5 brands that bring Indian Handicrafts & creates livelihood for Rural Artisans

Indian HandicraftsCredit: Yeh Hai India

Every state and region in India has its own unique art and skills, and this is deeply embedded in our culture. While, there has been a growing demand for handicraft products both in domestic and international markets, most of the artisans live in rural areas and are unable to cash in on the opportunity. However, with the Make in India initiative, things are taking a good shape and empowering Indian artisans, weavers, and craftsmen.
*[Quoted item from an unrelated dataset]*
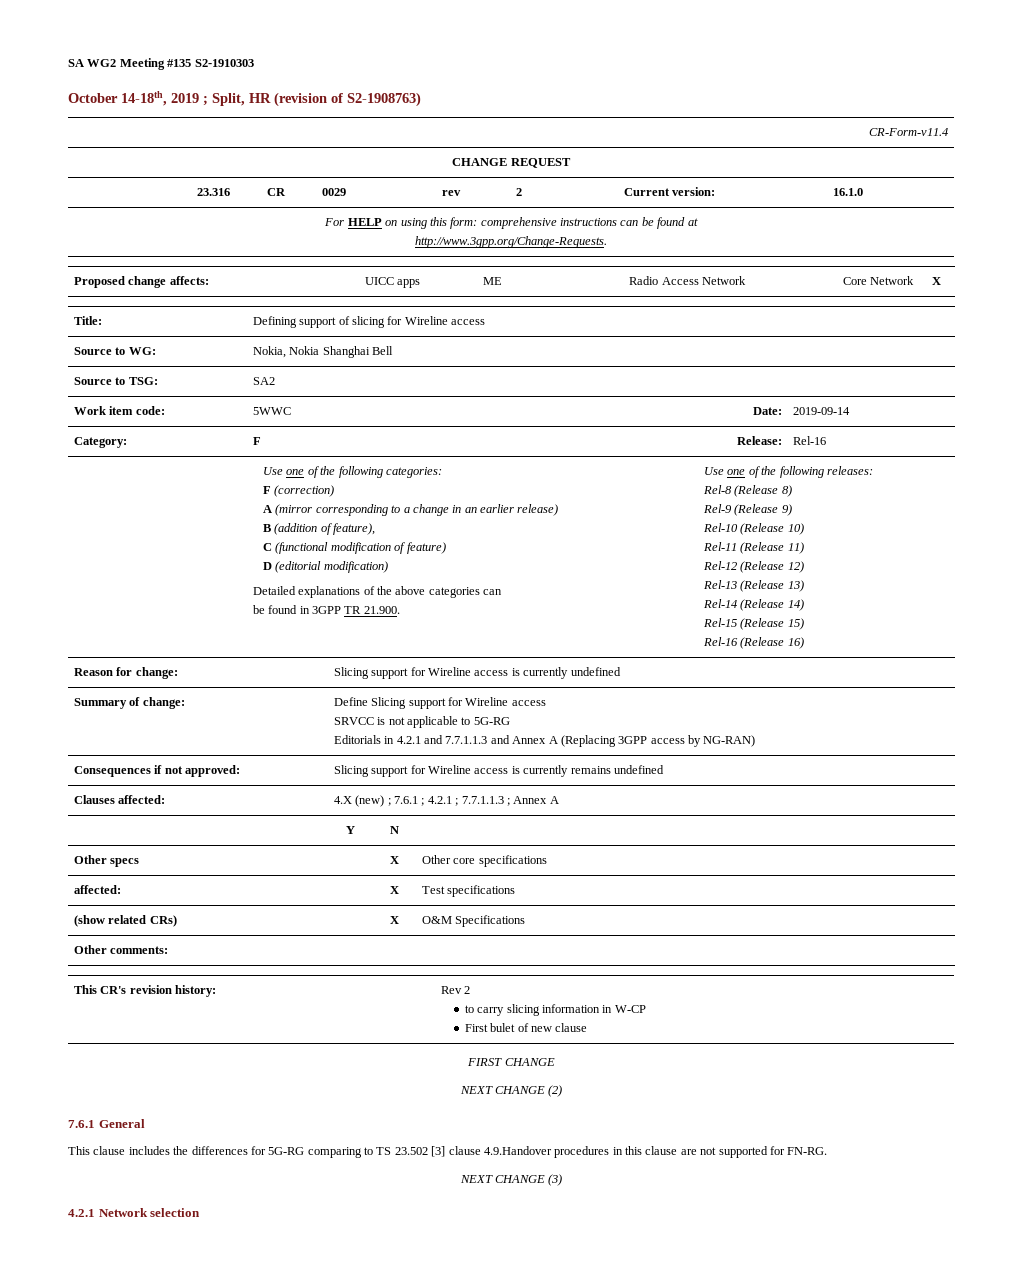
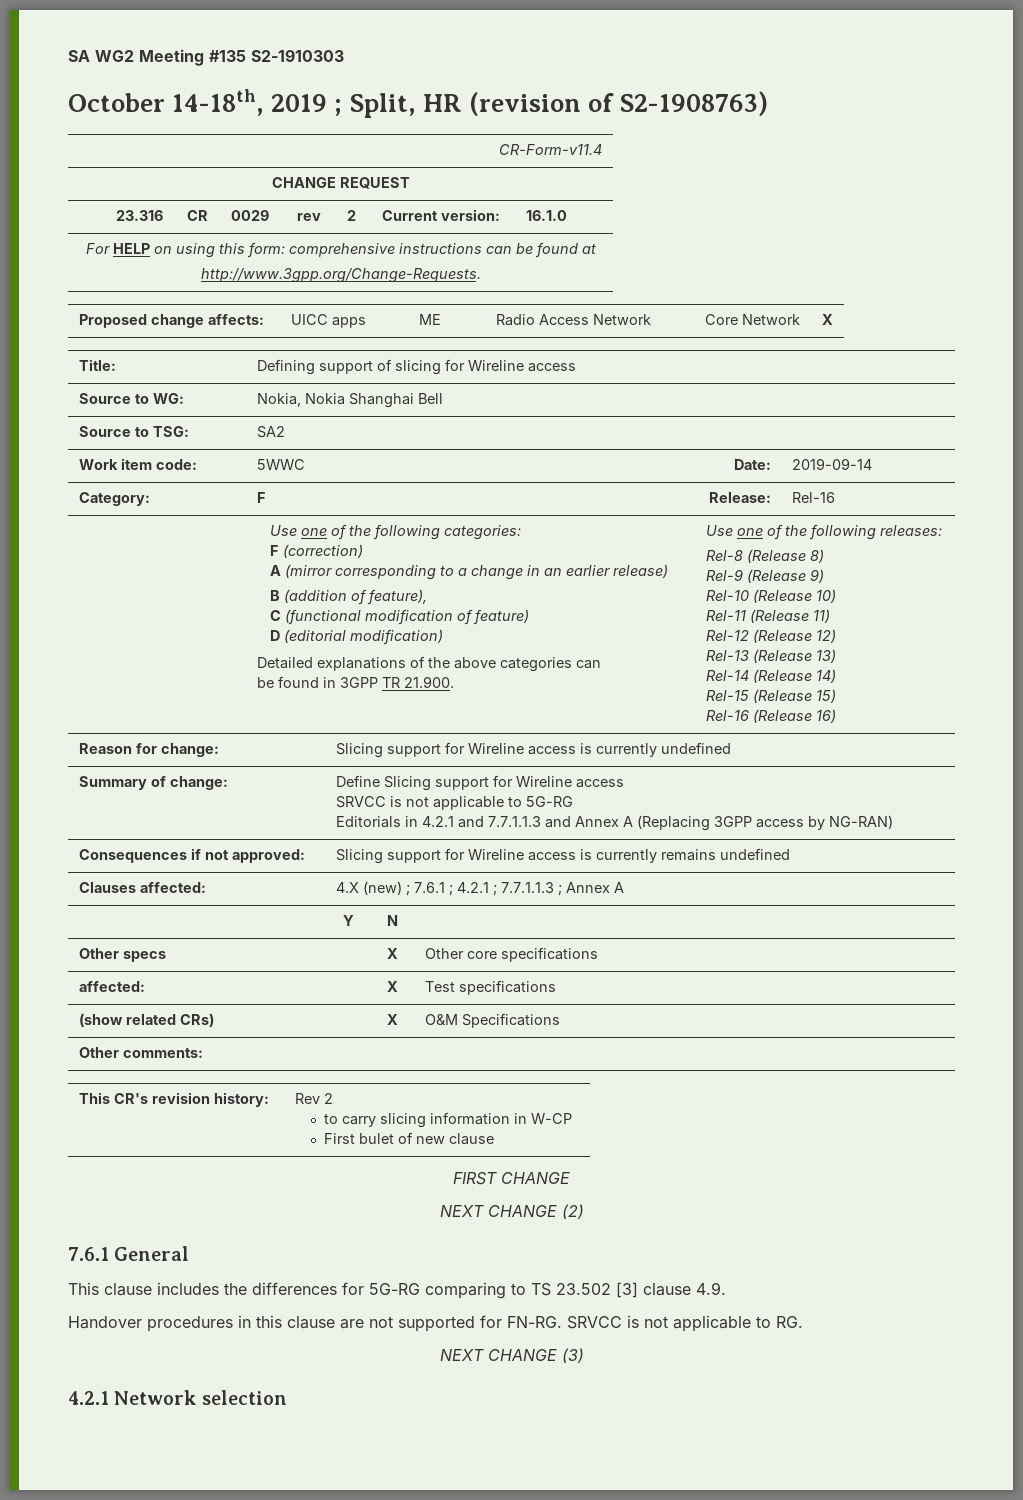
- This clause includes the differences for 5G-RG comparing to TS 23.502 [3] clause 4.9.Handover procedures in this clause are not supported for FN-RG.
+ This clause includes the differences for 5G-RG comparing to TS 23.502 [3] clause 4.9.
+ Handover procedures in this clause are not supported for FN-RG. SRVCC is not applicable to RG.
Here is the list of 5 Indian brands that have also taken a step forward to utilise the creative minds, and provide them with employment opportunities:

  • Tjori

36-year-old Mansi Gupta, born out of love for traditional handicrafts and to cater to the global demand for Indian handcrafted products she started Tjori in 2013 in New Delhi.

Mansi recalls, “While I was studying at Wharton School, University of Pennsylvania, I saw a huge demand for Indian handicrafts abroad. However, I couldn’t find any Indian brand fulfilling that need. There was no brand to drive the Indian audience there. Hence, I thought of starting something in this niche,”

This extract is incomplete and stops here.